Further incidental evidence of the founders' own views is the statement from a treaty with the Islamic nation of Tripoli in 1797. This treaty was negotiated under Washington, ratified by the Senate, and signed by President John Adams. The telling part is a description of religion in America:
"As the government of the United States of America is not in any sense founded on the Christian Religion -- as it has in itself no character of enmity against the laws, religion or tranquility of Musselmen [i.e., Muslims] ..., it is declared by the parties that no pretext arising from religious opinions shall ever produce an interruption of the harmony existing between the two countries" (The Search for Christian America, p. 131).
Strange stuff for a nation that some like to say was founded as a "Christian" nation! Strange stuff, indeed! But myths die hard, if ever.
[Unless otherwise noted, the material above was adapted and/or excerpted from Vengeance Is Ours: The Church in Dominion, by Albert James Dager, pp. 220-221.]
Note: In all fairness, the states' "fathers" seemed to be more up front with their "Christianity," even though these same men appeared to be ashamed of the Name of Christ when it came to the federal establishment. The colonial charters of Virginia, Massachusetts Bay, Maryland, Connecticut, Carolina, Rhode Island, Pennsylvania, and Georgia did acknowledge the Christian religion. The settlers at Rhode Island subscribed to this compact:
"We, whose names are underwritten, do hereby solemnly, in the presence of Jehovah, incorporate ourselves into a body politic; and as he shall help, will submit our persons, lives, and estates unto our Lord Jesus Christ, the King of kings and the Lord of lords, and to all those perfect and absolute laws of his, given us in his holy Word of truth, to be judged and guided thereby."

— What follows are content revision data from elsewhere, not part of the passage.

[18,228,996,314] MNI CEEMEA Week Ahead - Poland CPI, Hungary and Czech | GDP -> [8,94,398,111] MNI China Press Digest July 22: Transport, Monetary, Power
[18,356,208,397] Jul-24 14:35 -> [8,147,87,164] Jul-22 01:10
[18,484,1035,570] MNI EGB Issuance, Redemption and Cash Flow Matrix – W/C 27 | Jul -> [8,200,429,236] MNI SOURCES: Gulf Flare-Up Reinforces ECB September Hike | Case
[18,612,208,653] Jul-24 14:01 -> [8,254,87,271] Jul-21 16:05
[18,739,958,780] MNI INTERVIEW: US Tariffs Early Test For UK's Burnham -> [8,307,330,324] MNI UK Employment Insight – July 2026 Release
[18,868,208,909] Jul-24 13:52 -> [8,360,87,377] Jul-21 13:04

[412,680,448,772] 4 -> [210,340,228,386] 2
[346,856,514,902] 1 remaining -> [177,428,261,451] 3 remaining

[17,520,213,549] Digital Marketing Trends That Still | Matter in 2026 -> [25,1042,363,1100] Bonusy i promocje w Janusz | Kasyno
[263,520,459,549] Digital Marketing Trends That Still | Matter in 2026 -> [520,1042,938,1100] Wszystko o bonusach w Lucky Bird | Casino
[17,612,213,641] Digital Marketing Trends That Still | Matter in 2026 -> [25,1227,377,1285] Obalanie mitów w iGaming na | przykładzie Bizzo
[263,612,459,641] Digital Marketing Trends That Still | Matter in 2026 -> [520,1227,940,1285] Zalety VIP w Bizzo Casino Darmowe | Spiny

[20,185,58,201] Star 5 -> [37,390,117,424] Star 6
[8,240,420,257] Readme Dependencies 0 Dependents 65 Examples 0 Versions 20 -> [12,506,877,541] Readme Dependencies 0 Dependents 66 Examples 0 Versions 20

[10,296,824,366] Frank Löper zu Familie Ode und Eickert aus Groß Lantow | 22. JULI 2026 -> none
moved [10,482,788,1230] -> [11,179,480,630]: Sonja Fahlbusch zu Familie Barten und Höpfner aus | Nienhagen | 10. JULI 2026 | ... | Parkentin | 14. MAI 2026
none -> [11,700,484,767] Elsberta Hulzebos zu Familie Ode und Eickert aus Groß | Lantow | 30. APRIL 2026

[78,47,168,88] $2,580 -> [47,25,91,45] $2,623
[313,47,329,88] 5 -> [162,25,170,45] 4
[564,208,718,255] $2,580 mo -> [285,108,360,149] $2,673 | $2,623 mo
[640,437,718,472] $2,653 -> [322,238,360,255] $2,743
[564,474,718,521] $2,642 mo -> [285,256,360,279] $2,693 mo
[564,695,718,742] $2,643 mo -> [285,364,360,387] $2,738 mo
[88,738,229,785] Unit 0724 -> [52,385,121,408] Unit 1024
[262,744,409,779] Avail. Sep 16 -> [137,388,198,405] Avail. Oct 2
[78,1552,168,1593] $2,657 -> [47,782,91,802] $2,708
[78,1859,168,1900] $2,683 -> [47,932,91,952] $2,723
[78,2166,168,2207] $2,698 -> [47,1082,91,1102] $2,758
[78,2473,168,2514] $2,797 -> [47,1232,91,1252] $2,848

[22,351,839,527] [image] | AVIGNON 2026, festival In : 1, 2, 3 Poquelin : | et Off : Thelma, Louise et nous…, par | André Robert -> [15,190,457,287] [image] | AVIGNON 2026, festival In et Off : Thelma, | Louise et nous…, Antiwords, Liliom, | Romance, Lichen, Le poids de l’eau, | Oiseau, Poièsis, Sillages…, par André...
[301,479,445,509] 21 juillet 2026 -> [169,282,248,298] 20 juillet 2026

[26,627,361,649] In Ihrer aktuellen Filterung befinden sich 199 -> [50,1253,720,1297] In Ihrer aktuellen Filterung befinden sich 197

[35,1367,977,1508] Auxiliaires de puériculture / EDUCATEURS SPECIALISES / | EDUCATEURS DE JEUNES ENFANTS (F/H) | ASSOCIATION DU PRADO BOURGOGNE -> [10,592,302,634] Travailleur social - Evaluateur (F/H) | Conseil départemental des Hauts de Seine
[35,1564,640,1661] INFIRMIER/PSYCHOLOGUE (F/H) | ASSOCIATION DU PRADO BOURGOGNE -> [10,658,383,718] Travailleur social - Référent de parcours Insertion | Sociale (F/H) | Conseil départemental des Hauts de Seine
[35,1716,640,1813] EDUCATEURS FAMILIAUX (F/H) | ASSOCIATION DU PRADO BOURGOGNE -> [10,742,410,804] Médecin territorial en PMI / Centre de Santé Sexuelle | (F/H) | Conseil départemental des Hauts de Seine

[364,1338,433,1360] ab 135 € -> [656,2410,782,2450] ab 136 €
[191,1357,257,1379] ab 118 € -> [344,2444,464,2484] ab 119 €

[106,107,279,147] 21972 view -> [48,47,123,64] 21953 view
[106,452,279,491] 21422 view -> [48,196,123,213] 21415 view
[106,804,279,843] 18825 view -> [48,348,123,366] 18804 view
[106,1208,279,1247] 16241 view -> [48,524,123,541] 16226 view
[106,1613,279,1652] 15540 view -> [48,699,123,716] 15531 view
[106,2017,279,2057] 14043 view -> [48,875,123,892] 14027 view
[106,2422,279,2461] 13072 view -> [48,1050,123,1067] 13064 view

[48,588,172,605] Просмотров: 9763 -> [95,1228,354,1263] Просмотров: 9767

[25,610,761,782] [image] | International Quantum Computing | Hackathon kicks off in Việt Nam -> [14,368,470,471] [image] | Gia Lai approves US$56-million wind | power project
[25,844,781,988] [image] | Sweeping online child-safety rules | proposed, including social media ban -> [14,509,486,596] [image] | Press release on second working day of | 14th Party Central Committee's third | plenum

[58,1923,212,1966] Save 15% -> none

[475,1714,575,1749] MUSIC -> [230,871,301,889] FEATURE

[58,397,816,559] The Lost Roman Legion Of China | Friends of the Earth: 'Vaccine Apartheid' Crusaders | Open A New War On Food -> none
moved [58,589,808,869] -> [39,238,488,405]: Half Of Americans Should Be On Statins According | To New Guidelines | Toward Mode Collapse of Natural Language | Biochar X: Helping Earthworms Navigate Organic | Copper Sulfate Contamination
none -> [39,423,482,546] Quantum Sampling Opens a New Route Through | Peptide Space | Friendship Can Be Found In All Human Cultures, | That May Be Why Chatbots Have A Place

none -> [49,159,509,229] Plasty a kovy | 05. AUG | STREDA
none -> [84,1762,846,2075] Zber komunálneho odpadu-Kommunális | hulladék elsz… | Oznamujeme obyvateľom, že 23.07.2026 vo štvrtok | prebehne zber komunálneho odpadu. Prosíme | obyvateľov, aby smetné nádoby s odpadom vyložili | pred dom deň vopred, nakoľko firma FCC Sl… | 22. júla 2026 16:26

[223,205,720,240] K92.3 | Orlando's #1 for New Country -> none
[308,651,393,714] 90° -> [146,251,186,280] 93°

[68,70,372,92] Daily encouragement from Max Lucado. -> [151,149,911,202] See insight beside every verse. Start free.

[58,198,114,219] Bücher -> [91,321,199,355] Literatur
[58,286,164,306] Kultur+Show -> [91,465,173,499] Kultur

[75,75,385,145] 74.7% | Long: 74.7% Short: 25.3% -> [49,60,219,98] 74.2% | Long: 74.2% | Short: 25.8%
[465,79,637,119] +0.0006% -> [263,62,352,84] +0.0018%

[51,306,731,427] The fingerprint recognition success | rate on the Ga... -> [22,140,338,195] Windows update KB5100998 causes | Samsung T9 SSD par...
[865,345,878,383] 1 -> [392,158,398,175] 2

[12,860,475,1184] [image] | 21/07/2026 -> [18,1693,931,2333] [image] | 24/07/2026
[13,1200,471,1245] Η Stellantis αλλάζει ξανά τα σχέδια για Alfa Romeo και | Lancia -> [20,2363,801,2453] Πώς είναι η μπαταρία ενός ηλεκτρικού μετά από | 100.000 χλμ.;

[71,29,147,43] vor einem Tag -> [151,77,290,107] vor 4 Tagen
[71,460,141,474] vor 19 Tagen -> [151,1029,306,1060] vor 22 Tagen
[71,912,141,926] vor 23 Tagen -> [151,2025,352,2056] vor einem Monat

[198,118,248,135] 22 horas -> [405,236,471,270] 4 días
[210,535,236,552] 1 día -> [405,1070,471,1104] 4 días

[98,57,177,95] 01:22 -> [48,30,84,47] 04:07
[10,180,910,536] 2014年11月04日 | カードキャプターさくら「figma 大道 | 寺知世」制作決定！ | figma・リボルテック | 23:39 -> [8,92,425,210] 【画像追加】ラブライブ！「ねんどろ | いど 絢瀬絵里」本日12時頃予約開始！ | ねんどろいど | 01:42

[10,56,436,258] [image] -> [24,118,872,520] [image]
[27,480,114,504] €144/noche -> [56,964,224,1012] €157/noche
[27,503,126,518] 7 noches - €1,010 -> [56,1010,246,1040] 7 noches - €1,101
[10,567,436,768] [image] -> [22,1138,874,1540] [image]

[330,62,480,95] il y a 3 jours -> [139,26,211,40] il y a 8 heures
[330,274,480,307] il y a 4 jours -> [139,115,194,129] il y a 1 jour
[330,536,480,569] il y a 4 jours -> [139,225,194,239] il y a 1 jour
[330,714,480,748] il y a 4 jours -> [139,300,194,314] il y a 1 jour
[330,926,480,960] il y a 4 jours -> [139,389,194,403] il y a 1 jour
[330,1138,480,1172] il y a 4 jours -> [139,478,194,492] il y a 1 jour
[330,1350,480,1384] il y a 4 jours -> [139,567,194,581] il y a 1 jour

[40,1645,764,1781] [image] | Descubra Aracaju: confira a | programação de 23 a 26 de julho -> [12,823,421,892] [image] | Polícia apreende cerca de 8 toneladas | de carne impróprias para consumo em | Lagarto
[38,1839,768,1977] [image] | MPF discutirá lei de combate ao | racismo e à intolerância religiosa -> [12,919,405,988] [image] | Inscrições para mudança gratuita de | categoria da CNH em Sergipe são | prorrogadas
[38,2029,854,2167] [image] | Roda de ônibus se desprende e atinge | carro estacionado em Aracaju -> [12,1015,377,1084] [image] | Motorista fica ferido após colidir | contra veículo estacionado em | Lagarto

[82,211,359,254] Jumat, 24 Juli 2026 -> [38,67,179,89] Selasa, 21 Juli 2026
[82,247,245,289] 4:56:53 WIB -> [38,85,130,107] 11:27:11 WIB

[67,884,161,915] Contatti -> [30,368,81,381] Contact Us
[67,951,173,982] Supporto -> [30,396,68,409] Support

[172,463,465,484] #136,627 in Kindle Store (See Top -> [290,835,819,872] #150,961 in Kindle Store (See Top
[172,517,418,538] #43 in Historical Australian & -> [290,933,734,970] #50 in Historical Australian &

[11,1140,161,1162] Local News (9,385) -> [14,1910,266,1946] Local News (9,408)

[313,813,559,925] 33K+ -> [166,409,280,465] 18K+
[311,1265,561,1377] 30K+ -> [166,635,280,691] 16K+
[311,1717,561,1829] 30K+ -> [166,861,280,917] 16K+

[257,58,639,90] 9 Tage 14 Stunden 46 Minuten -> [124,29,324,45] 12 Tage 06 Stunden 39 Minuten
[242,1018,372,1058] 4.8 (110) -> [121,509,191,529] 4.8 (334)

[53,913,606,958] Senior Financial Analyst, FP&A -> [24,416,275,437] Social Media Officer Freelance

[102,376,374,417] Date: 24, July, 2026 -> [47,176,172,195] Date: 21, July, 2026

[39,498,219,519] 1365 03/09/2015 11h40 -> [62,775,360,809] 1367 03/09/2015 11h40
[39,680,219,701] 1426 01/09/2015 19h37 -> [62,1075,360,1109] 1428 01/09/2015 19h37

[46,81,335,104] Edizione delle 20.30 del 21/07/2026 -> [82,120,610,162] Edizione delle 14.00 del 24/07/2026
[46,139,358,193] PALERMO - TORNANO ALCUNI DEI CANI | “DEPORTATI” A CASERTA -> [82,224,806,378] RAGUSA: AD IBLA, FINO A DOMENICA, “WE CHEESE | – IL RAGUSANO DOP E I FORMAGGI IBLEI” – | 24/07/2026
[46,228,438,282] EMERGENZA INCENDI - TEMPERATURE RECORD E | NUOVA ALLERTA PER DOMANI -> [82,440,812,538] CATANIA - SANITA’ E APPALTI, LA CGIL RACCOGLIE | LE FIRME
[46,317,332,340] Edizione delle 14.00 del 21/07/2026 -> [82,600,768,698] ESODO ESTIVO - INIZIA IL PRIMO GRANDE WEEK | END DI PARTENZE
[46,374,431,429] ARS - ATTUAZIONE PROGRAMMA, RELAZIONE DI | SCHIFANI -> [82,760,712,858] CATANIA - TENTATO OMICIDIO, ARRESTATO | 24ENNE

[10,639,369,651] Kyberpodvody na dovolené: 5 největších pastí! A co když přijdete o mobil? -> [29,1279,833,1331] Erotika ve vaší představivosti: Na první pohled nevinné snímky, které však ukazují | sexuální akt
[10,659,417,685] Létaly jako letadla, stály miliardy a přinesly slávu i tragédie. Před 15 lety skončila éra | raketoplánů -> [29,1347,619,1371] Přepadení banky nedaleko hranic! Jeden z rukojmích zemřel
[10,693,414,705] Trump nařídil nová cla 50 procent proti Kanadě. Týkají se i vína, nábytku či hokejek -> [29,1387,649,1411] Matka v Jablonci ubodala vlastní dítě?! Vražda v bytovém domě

Twelve of the thirteen original state constitutions contained explicit acknowledgments of God and Christianity. (The 1776 Constitution of South Carolina even provided that no person should be eligible to the Senate or House of Representatives unless "he be of the Protestant religion.") The exception, Virginia, revised its constitution's preamble in 1870, adding "invoking the favor and guidance of Almighty God." At least 42 of the state constitutions contain some acknowledgment of God in their preambles. Article 22 of the Constitution of Delaware (1776) required all officers to profess:
"faith in God the Father, and in Jesus Christ His only Son and in the Holy Ghost, one God, blessed forevermore; and I do acknowledge the Holy Scripture of the Old and New Testament to be given by divine inspiration."
The fundamental orders of Connecticut (1638-39) contained these words:
"to mayntayne and preserve the liberty and purity of the gospell of our Lord Jesus, which we now profess, as also the disciplyne of the churches, which according to the truth of the said gospell is now practiced amongst us."
Yet somehow, none of this rhetoric made it into the federal documents.